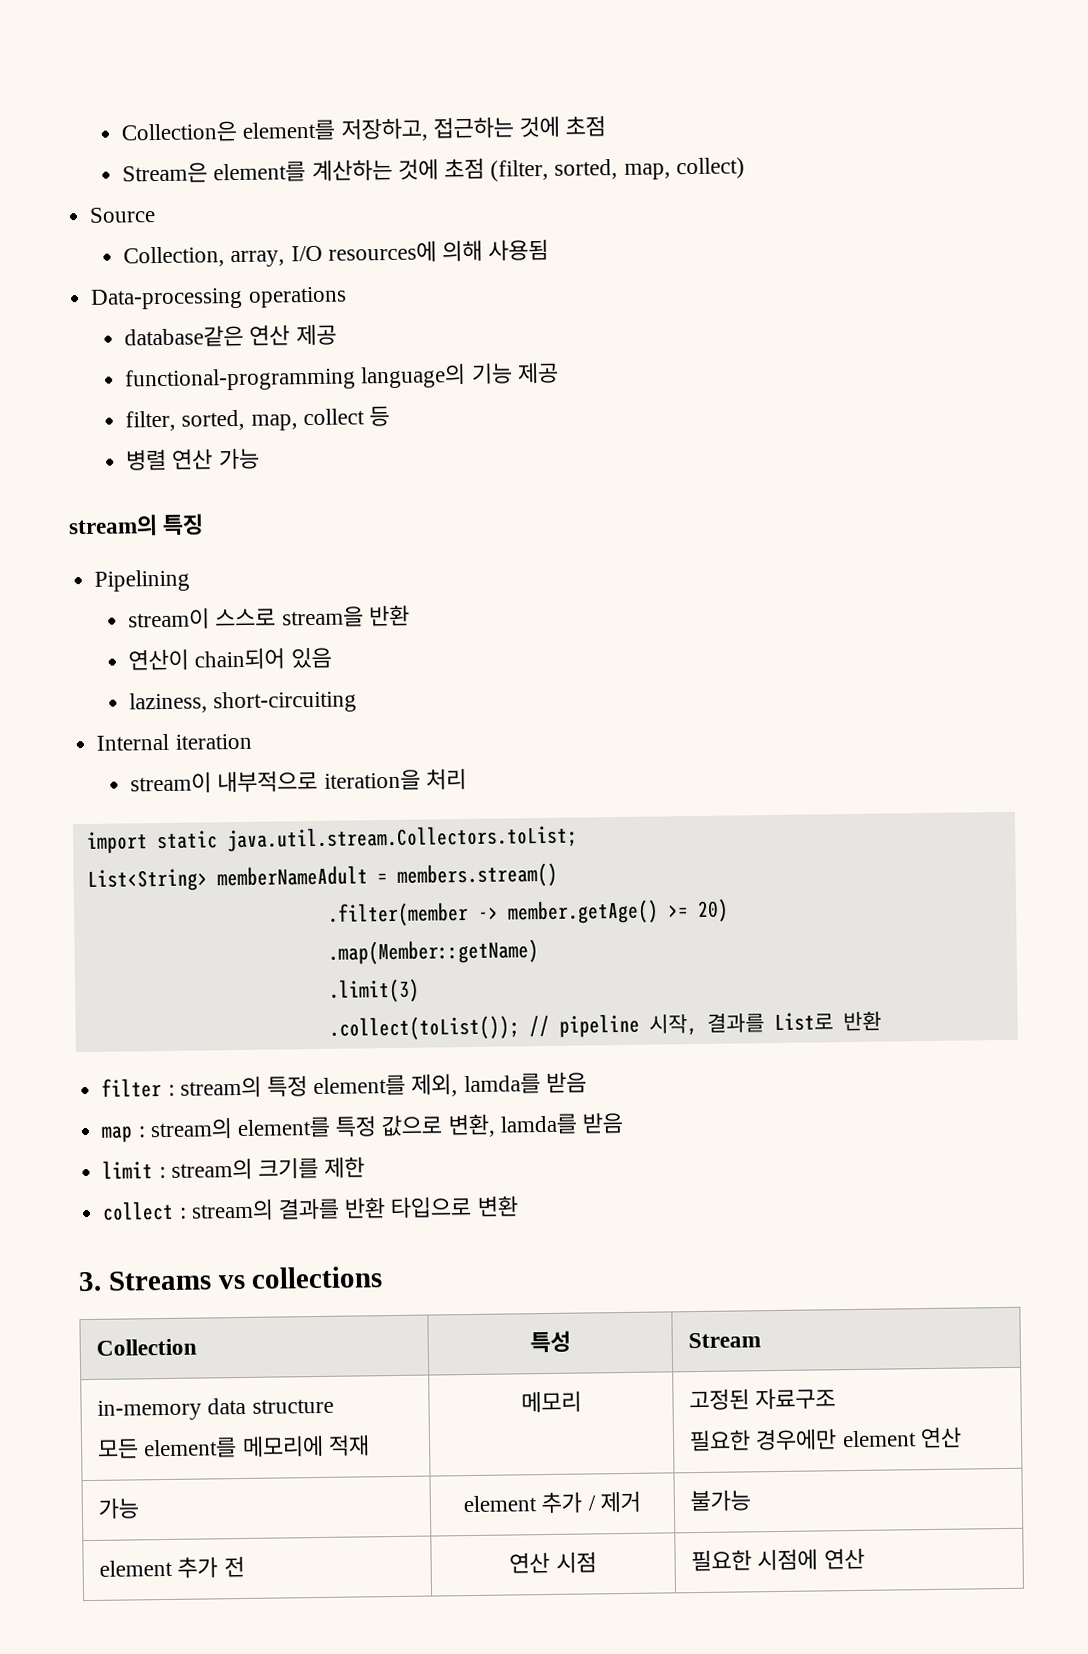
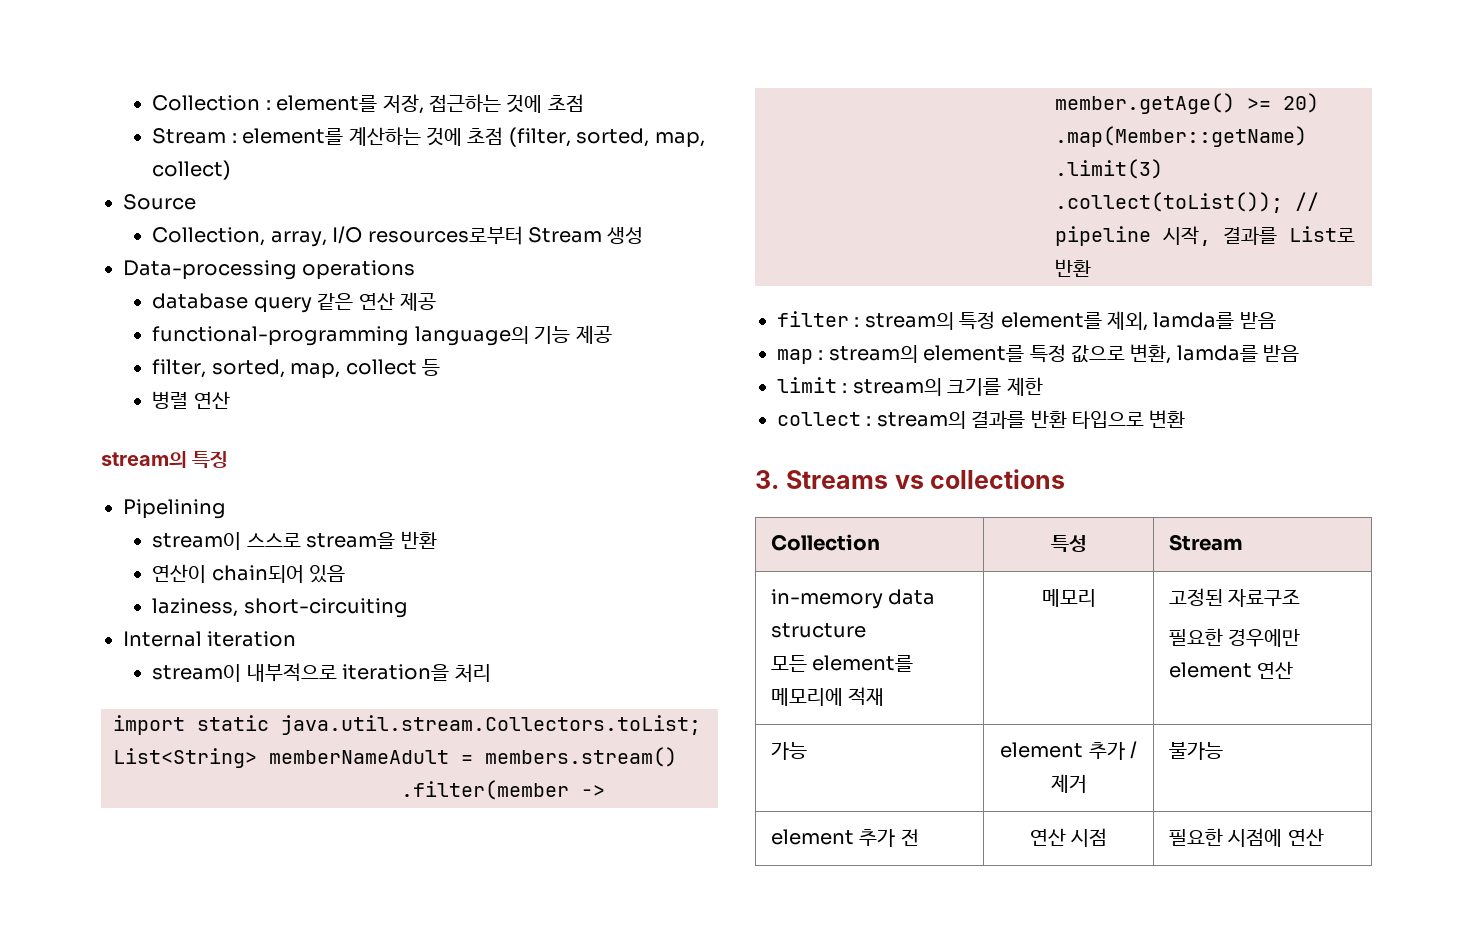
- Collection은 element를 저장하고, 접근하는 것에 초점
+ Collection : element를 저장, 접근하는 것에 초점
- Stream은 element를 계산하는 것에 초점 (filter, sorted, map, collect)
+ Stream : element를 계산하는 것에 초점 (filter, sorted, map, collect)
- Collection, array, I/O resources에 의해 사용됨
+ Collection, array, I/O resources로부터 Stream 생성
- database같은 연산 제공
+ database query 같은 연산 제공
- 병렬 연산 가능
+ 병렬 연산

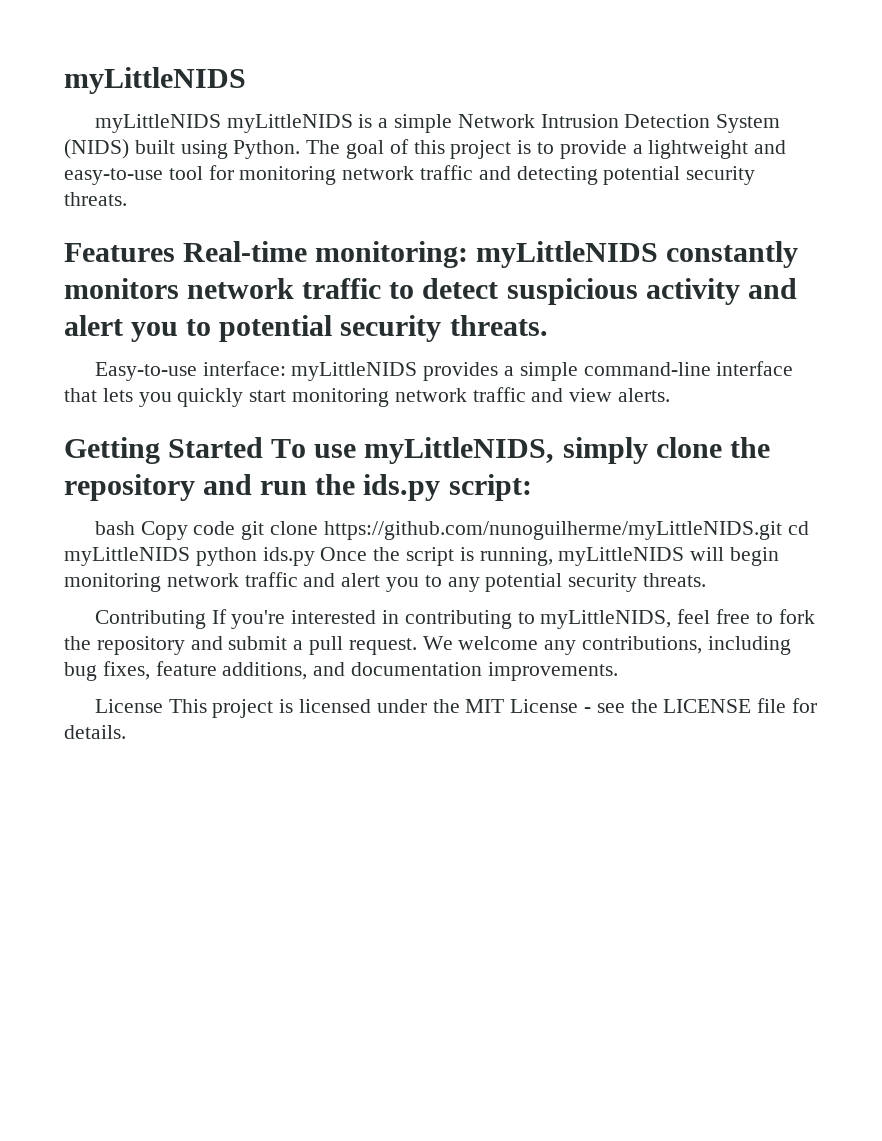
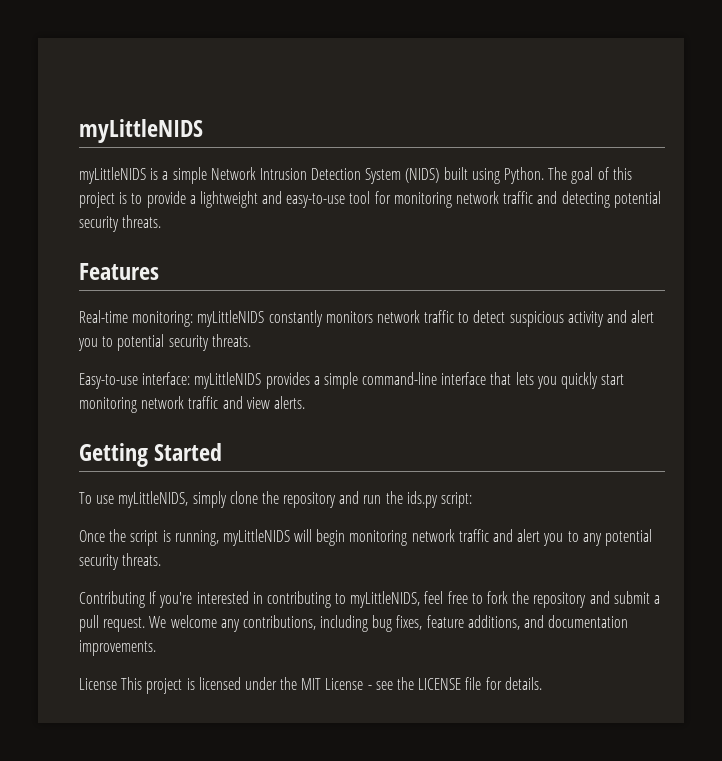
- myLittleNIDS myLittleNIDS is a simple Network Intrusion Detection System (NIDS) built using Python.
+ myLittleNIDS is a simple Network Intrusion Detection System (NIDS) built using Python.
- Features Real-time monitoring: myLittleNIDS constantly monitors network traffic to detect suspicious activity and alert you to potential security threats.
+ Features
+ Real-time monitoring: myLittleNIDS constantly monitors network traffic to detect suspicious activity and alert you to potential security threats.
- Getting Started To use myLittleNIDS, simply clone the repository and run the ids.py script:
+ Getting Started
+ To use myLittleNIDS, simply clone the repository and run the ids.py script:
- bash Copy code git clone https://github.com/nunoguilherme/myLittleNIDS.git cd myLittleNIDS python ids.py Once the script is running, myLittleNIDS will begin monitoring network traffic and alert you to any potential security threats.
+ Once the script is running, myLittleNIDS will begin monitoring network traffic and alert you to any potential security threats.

......

> [Task objective] Retype the lines from the one containing "resources로부터 Stream 생성" down to the last line of the records, both included, exactly and nothing more. Pictures stay out.

> [Solution]
+ Collection, array, I/O resources로부터 Stream 생성
- database같은 연산 제공
+ database query 같은 연산 제공
- 병렬 연산 가능
+ 병렬 연산

- myLittleNIDS myLittleNIDS is a simple Network Intrusion Detection System (NIDS) built using Python.
+ myLittleNIDS is a simple Network Intrusion Detection System (NIDS) built using Python.
- Features Real-time monitoring: myLittleNIDS constantly monitors network traffic to detect suspicious activity and alert you to potential security threats.
+ Features
+ Real-time monitoring: myLittleNIDS constantly monitors network traffic to detect suspicious activity and alert you to potential security threats.
- Getting Started To use myLittleNIDS, simply clone the repository and run the ids.py script:
+ Getting Started
+ To use myLittleNIDS, simply clone the repository and run the ids.py script:
- bash Copy code git clone https://github.com/nunoguilherme/myLittleNIDS.git cd myLittleNIDS python ids.py Once the script is running, myLittleNIDS will begin monitoring network traffic and alert you to any potential security threats.
+ Once the script is running, myLittleNIDS will begin monitoring network traffic and alert you to any potential security threats.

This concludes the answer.